Le 31 mars 2017, le gouvernement japonais a dévoilé les chiffres sur le chômage du mois de février. Bonne nouvelle pour ce pays puisque le chômage est à 2,8 %, une situation qui ne s’est pas vue depuis 1994. Cela revient à dire que sur une centaine de personnes actives, quatre-vingt-dix-huit ont un emploi. Les femmes et les seniors bénéficient pleinement de cette situation comme l’indique le quotidien Les Échos :

« Sur les quatre dernières années, le taux de participation des femmes à l’emploi a progressé de 63,4 % à 68 %. Et le nombre de travailleurs âgés entre 65 ans et 69 ans a bondi.
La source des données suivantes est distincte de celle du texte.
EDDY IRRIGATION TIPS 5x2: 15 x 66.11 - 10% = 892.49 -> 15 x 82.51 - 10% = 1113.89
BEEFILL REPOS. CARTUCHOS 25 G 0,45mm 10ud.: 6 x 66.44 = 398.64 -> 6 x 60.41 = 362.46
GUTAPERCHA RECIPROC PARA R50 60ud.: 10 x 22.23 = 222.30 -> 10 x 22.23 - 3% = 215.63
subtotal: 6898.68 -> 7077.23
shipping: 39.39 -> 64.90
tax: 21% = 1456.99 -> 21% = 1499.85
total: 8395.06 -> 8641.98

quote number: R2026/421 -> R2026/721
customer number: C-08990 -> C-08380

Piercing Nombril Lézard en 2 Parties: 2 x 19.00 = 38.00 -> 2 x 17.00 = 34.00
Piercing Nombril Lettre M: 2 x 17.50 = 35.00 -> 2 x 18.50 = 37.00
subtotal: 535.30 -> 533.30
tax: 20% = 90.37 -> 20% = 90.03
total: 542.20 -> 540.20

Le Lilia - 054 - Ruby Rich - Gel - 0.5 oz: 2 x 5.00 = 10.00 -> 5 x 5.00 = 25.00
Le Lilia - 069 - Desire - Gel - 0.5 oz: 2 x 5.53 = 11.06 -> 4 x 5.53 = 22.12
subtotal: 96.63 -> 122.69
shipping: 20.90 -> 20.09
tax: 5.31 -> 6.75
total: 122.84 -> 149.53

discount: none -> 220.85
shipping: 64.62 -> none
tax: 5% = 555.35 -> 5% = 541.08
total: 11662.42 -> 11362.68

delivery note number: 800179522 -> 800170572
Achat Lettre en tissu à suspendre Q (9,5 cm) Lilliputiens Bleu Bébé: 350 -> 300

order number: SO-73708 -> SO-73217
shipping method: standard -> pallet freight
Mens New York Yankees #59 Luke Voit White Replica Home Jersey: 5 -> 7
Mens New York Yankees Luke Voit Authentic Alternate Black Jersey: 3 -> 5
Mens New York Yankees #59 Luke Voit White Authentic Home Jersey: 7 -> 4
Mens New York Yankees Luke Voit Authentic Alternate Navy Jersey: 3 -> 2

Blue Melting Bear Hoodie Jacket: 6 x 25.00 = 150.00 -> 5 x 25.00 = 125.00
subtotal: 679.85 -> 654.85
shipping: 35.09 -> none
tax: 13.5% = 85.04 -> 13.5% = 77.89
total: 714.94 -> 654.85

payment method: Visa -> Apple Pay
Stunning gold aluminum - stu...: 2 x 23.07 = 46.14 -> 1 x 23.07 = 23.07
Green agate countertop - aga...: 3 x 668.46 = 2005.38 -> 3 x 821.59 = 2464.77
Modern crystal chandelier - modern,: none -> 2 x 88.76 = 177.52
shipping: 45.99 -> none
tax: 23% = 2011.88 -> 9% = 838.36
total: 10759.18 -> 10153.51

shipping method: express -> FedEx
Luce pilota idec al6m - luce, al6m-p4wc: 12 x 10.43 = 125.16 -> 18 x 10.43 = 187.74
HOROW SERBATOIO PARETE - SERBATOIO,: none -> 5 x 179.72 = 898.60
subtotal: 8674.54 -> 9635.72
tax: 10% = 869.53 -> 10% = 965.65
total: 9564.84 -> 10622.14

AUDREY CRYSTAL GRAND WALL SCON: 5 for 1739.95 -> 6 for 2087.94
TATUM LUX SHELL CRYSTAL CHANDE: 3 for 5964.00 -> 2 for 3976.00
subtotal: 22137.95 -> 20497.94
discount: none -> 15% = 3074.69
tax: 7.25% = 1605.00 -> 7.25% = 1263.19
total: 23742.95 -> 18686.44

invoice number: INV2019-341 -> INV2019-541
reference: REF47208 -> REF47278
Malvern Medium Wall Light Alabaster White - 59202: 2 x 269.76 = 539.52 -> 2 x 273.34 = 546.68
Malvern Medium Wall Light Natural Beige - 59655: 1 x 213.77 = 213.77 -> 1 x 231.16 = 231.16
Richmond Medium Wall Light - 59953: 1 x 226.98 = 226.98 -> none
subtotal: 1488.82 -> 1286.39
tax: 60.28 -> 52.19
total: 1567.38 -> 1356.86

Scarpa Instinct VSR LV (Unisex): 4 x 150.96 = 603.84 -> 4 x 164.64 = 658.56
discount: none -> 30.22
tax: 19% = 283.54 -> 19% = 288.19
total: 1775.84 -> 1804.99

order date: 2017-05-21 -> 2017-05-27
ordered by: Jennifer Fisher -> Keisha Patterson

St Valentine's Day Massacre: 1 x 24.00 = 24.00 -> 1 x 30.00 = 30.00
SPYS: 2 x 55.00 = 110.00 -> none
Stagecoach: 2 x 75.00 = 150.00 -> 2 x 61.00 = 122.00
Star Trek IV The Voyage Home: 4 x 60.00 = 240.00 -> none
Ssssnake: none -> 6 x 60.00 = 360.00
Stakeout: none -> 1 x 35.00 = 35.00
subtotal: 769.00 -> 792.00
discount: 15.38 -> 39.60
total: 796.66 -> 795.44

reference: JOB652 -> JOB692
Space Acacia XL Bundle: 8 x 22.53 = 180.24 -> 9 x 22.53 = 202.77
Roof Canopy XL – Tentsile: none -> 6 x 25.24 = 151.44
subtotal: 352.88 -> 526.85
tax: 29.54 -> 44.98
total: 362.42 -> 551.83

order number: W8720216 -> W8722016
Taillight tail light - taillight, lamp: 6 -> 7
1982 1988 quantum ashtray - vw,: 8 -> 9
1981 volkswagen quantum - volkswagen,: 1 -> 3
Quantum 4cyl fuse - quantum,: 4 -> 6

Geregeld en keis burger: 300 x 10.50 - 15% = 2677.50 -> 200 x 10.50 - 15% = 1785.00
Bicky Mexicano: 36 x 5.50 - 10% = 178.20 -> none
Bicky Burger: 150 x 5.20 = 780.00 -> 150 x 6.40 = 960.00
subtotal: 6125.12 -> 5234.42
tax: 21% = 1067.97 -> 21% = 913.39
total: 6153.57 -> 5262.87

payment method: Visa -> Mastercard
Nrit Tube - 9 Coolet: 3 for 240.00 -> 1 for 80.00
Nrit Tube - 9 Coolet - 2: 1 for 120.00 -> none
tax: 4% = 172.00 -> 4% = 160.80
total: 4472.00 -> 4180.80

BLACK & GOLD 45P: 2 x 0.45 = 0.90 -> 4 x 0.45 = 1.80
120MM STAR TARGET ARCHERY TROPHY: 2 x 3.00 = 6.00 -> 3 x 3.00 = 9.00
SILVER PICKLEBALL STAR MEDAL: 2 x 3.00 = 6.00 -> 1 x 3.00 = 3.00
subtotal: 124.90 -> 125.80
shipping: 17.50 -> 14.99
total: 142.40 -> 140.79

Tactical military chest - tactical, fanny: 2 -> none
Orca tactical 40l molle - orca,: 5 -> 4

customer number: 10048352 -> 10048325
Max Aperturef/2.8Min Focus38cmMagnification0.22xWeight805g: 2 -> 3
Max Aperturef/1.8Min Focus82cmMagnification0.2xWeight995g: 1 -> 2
Ils étaient l’an dernier 4,5 millions toujours en emploi à cet âge contre 3,1 millions en 2012. »

(Crédit image : Bloomberg)

Ce niveau de plein emploi est quasiment effectif depuis 2014 et aujourd’hui, ce taux de chômage espéré par bon nombre de nations comporte de sacrés défauts. Le Japon est malheureusement entré dans une phase de pénurie de main-d’œuvre, ralentissant l’activité et n’attirant que très peu les investissements. Il s’avère que le marché du travail est très tendu et que pour 100 chômeurs, il existe 143 offres d’emplois.

« N’importe quelle personne qui souhaite travailler peut maintenant avoir un emploi, tant qu’elle ne se montre pas trop difficile sur les conditions de travail et le salaire »
, indique Ryutaro Kono, économiste en chef de BNP Paribas à Tokyo.

La situation actuelle du Japon est la preuve que plein emploi et récession sont étonnamment deux notions compatibles. Le problème trouve ses origines dans la précarisation des emplois ainsi que dans la stagnation des salaires, ce qui revient à dire que s’il y a bien du travail pour tous, les bonnes conditions pour l’assumer sont beaucoup moins garanties.

En 2015, une mesure avait été prise par le Premier ministre Shinzō Abe : celle d’augmenter le salaire minimum ainsi que les petites retraites. Ceci a eu pour effet d’augmenter la consommation, mais pas assez pour remettre le pays sur la voie d’une croissance durable. De plus, les entreprises nippones craignent une mise à mal de leur capacité à recruter dans la population active, cette dernière perdant près d’un demi-million de personnes du fait du déclin démographique observable depuis quelques années maintenant.